A few minutes before the match concluded my wife came in the room and said, “It’s still on? I thought it was over.”
“Oh?”
“You were in the kitchen.”
“Yup.”
Such was the chess match. It cleansed the home of meaningfulness and made even courteous communication feel futile. More minutes deeper in this pastoral of minimalist repose, came like a bolt of lightning Erickson Lubin’s maniacal selfassessment. A branding exercise, of course, Lubin’s words about himself and the fight he’d just made were from a different time – San Jose, 2001? Bogota, 2031? – that led to a startling thought: Someone watching this might be doubting his own memory, right now, as Lubin tells him what he saw was somehow tactical, planned, a product of Lubin’s mastermind trainer.
That’s not the worst of it. What Saturday’s mainevent did more potently than bore its viewers was cast doubt on this weekend’s product. I now doubt I will purchase the Charlo doubleheader. The price is too high for one Charlo, and the price is too high for two Charlos. That’s not new; boxing pay-per-views are generally priced by asking what any reasonable adult might pay then multiplying it by three, assuming the whole mess gets offset by parties of 12 or more viewers crammed in friends’ livingrooms (in a bygone era).
What frightens me away from Saturday’s pay-per-view, then, is the prospect of being stuck in a series of chess matches and stapled to my seat by the guilt of having spent a week’s groceries on a purchase I regret before, during and after.
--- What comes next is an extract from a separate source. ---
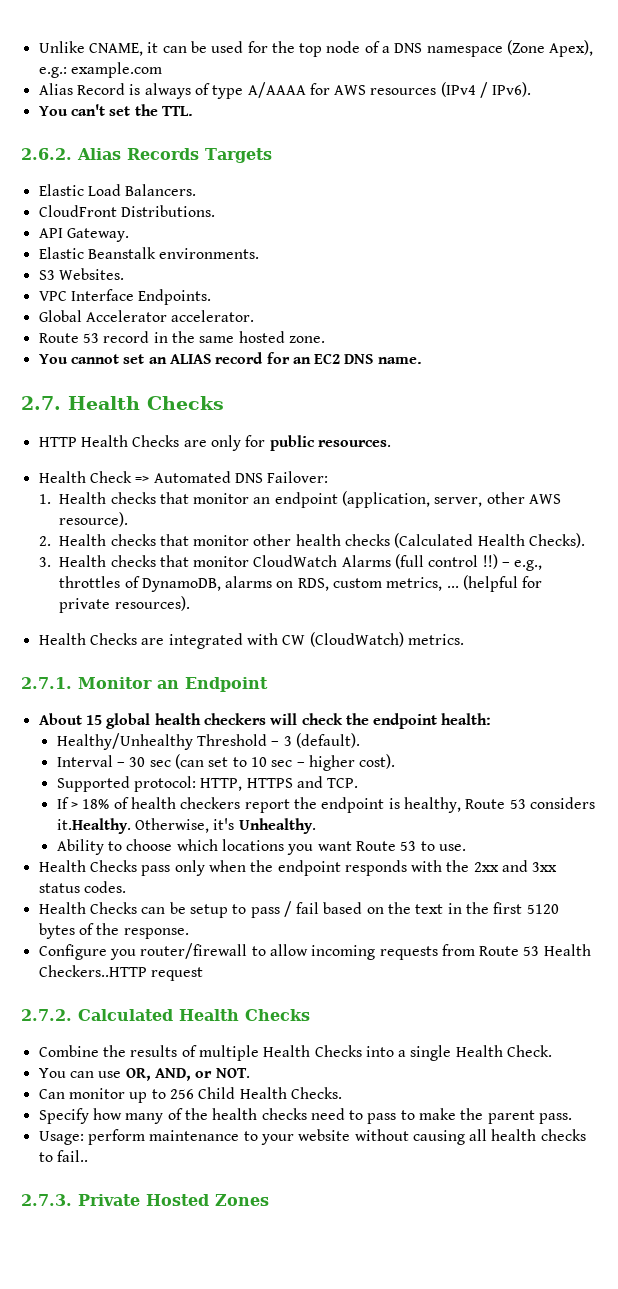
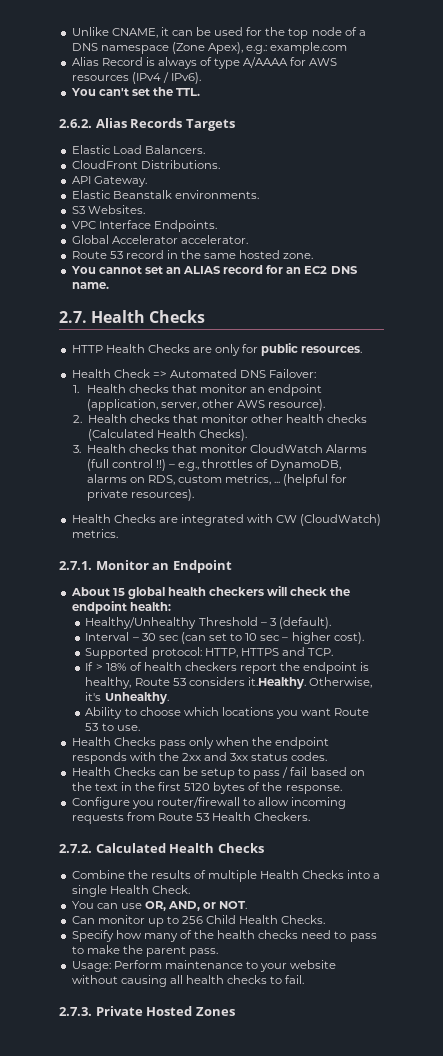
- Configure you router/firewall to allow incoming requests from Route 53 Health Checkers..HTTP request
+ Configure you router/firewall to allow incoming requests from Route 53 Health Checkers.
- Usage: perform maintenance to your website without causing all health checks to fail..
+ Usage: Perform maintenance to your website without causing all health checks to fail.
Credit where it’s due: The Showtime commentating crew’s honest assessment of the dreariness of Saturday’s mainevent brings hope. For once a boxing booth didn’t bother selling us our own suffering. One wonders if this is about the way PBC treated Showtime these last few years, as an off-Broadway farmleague for future Fox stars, as what former Showtime commentator Paulie Malignaggi would call a “side piece”.
Without a pandemic and the disappearance of half the American economy and its advertisers, how likely is it there’d even be boxing on Showtime these days? Review Showtime’s 2019 boxing calendar before you answer incredulously.
Welcome back. You didn’t have to go do that. It’s instructive, though, isn’t it?
It reminds you of a time when all this felt essential, when serious writers did serious work about things like shoulder programming and terrestrial-v-cable broadcasters. DAZN and ESPN and Fox blew all that to pieces then got blown to pieces by COVID-19.
The recent bubblewrapping of club-level prizefighters has put local promoters on an endangered list. Major promoters, Top Rank and PBC, at least, have sought to educate their fighters about what economic realities arrived over the summer. Top Rank appears to have told its marquee names they can fight for smaller purses or stay iced. PBC is using the more traditional and ultimately harsher freemarket model, whereby you give fighters a percentage of their pay-per-view receipts and wish them Godspeed. That should prove humbling.
Perhaps it was that, ultimately, that turned me against the Brothers Charlo event – the lack of humility to its promotion, the pathology of promoting this pay-per-view like nothing’s changed, like this is the twins’ just due for all they’ve given us. I watched some of The Journey after Saturday’s mainevent and waited to hear something like: “Look, we know a lot of y’all have lost your jobs and this is a lot of money we’re charging, but we promise to give you the best show you’ve ever seen!”
Instead it was the usual brand idiocy about lions and dens and jungles. Jermell’s match with Jeison Rosario is a legitimate unification fight worthy of a mainevent on Showtime. Jermall’s match with Sergiy Derevyanchenko is not. I still might buy the show.
If I don’t it will be a function of competition. WBSS has its finals on DAZN and its last winner on ESPN+. Lions Only, survival of the fittest, etc.